# Quick N Easy Portuguese!



## FishFace (Aug 30, 2006)

Growing up around a Portuguese dinner table, I ate and still do eat my fair share of seafood. 

I remember bringing home the day's catch with my father, and he would grill anything from Spot to Blue, and anything in between! I also remember catching fish onthe beach, cleaning them and grilling them withing minutes of the catch! Talk about fresh! This recipe really is the easiest to remember and one of the tastiest to savor... you will need: 

OLIVE OIL (nice virgin, dark colored one)
CILANTRO
COARSE SEA SALT
GARLIC CLOVES
NON STICK COOKING/GRILLING SPRAY

*NOTE: A lot of people might not realize it, but cooking(grilling, baking, broiling) fish whole actually locks in a lot more moisture than stripping the fillets off, and this is most evident if the fish you have is not such an oily fish to begin with (snappers, striper, etc.) Most people have an issue with heads, but a lot of tender meat could be found there! *Cheeks* Personally, i've always left the heads on, but you can do without. 

Anyway, off to this recipe! FIRST step, light that grill...
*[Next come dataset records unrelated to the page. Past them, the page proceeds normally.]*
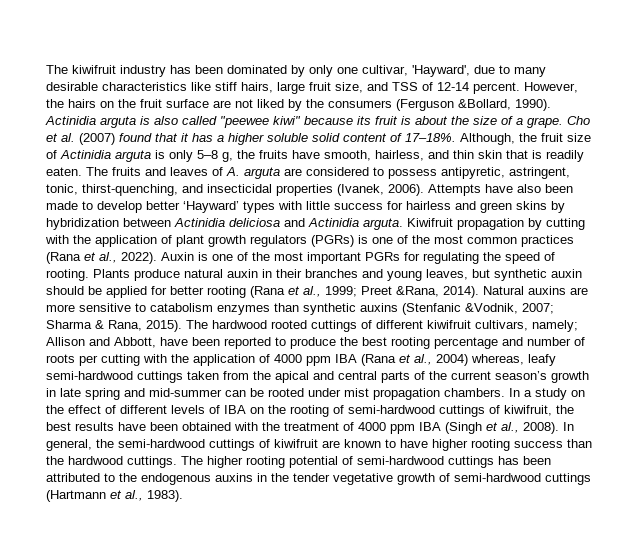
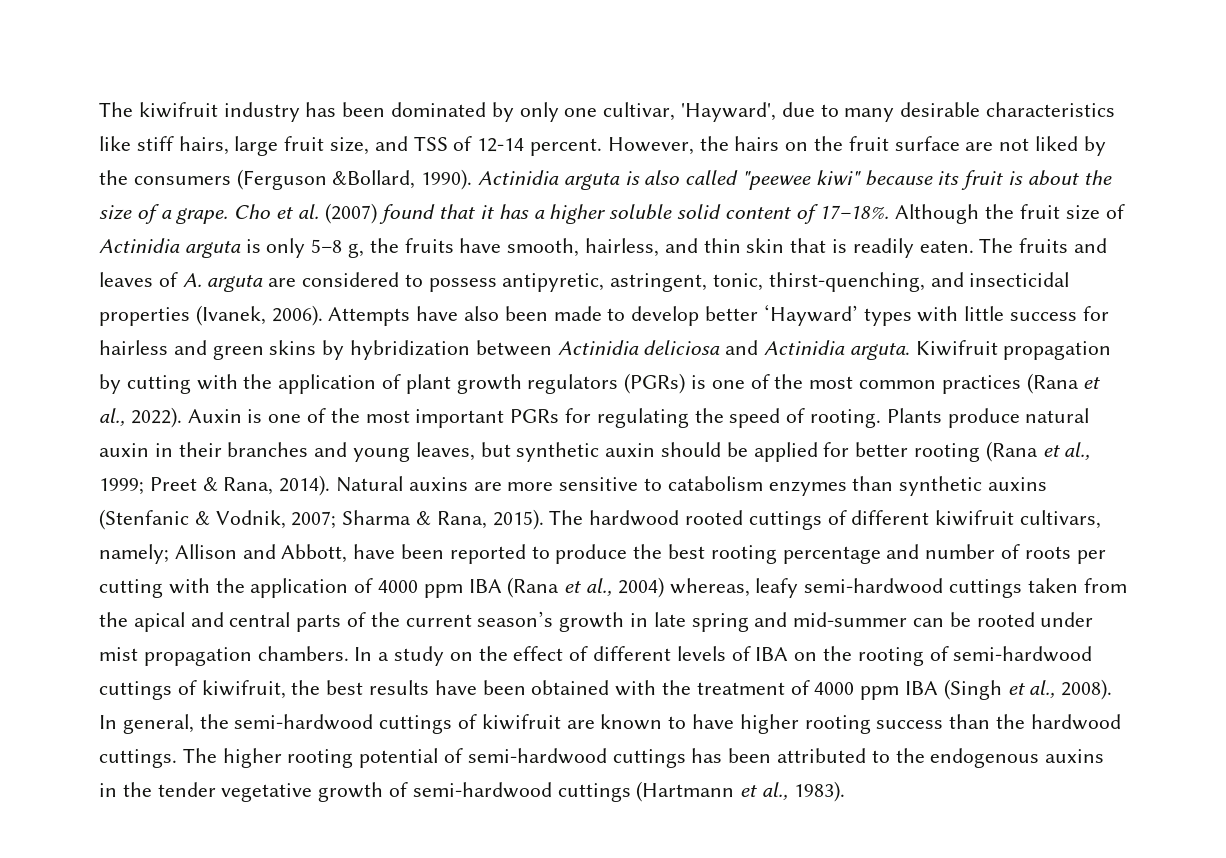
- Although, the fruit size of Actinidia arguta is only 5–8 g, the fruits have smooth, hairless, and thin skin that is readily eaten.
+ Although the fruit size of Actinidia arguta is only 5–8 g, the fruits have smooth, hairless, and thin skin that is readily eaten.
- Plants produce natural auxin in their branches and young leaves, but synthetic auxin should be applied for better rooting (Rana et al., 1999; Preet &Rana, 2014).
+ Plants produce natural auxin in their branches and young leaves, but synthetic auxin should be applied for better rooting (Rana et al., 1999; Preet & Rana, 2014).
- Natural auxins are more sensitive to catabolism enzymes than synthetic auxins (Stenfanic &Vodnik, 2007; Sharma & Rana, 2015).
+ Natural auxins are more sensitive to catabolism enzymes than synthetic auxins (Stenfanic & Vodnik, 2007; Sharma & Rana, 2015).

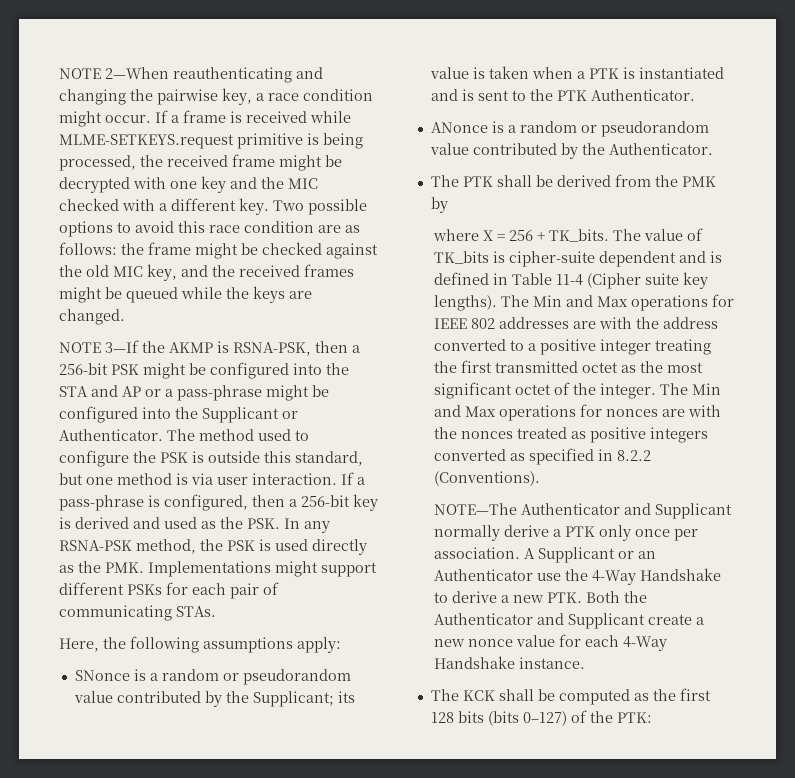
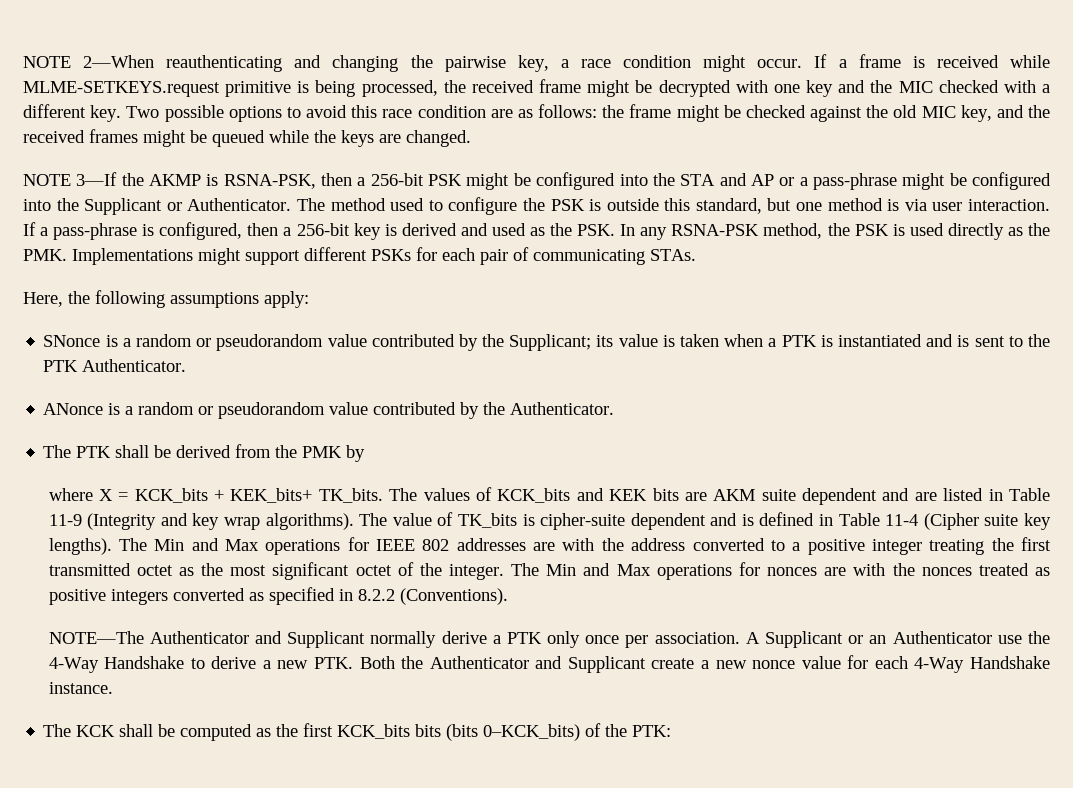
- where X = 256 + TK_bits.
+ where X = KCK_bits + KEK_bits+ TK_bits. The values of KCK_bits and KEK bits are AKM suite dependent and are listed in Table 11-9 (Integrity and key wrap algorithms).
- The KCK shall be computed as the first 128 bits (bits 0–127) of the PTK:
+ The KCK shall be computed as the first KCK_bits bits (bits 0–KCK_bits) of the PTK:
*Get your Whole, cleaned, rinsed (don't pat dry) & drained whole fish! 

*Take the fish and give it a few scores on each side. Not too deep, but as you cut from head to tail, go shallower - I usually do about 4 slits per side.
*After scoring, take some COARSE sea salt and liberally drizzle on each side of fish.

* LET STAND ROOM TEMP for about 30 mins. I say half hour because at this point you're basically letting the salt "melt" into the scores, seasoning the fish. While you wait, set aside about a cup of high quality Italian/Spanish/Portuguese olive oil in a bowl. Rinse, and finely mince a nice bunch of fresh cilantro/coriander, and COARSLY chop a few nice garlic cloves. In the bowl, wisk this stuff together and let sit.

** When the grill is nice and hot, bring out the fish and the marinade we just made... also, make sure you have some non stick cooking spray on hand so the fish won't stick to the grill. 

* Under MEDIUM/LOW flame, spray the hot grill and put the fish onto the grill. After about 3 mins, CAREFULLY flip it again, and brush the olive oil mixture on the side that's facing up(grilled already). Be generous here with the basting of the fish, but if you get flare ups, I usually use a fine misting spray bottle to put the flames down. Another 3 mins, repeat! Also, right before I'm about to flip the fish, I spray a little bit on the fish again. Baste! keep doing this until you get a nice crisp around the thinnest edges of the fish, like the tail, and use all of your mixture up. 

**** Total time on the grill will depend on the size/thickness of fish, but keep in mind that because it's a whole fish, it can withstand a little more time on there because it's got the bone-in...loses less moisture! Usually a good rule of thumb is: For every INCH of thickness, I usually give it about 4 mins. 

If done correctly, the meat will easily fall right off the bone! 

This was the main dish. We would usually have a leafy green salad with thinly sliced onions, tomatoes, and a dash of oregano(Olive oil, salt, red wine vinegar) Served with the occasional baked potato on the side!

Whip out a nice dry glass of chilled white wine or a frosty beer and enjoy! :beer:


----------



## Brook (May 27, 2009)

>For every INCH of thickness, I usually give it about 4 mins. <

Fishface, I assume you meant 4 minutes per side???

The general rule of thumb in fish cookery is ten minutes per inch of thickness. And, of course, higher up you did discuss 3 minutes per side. 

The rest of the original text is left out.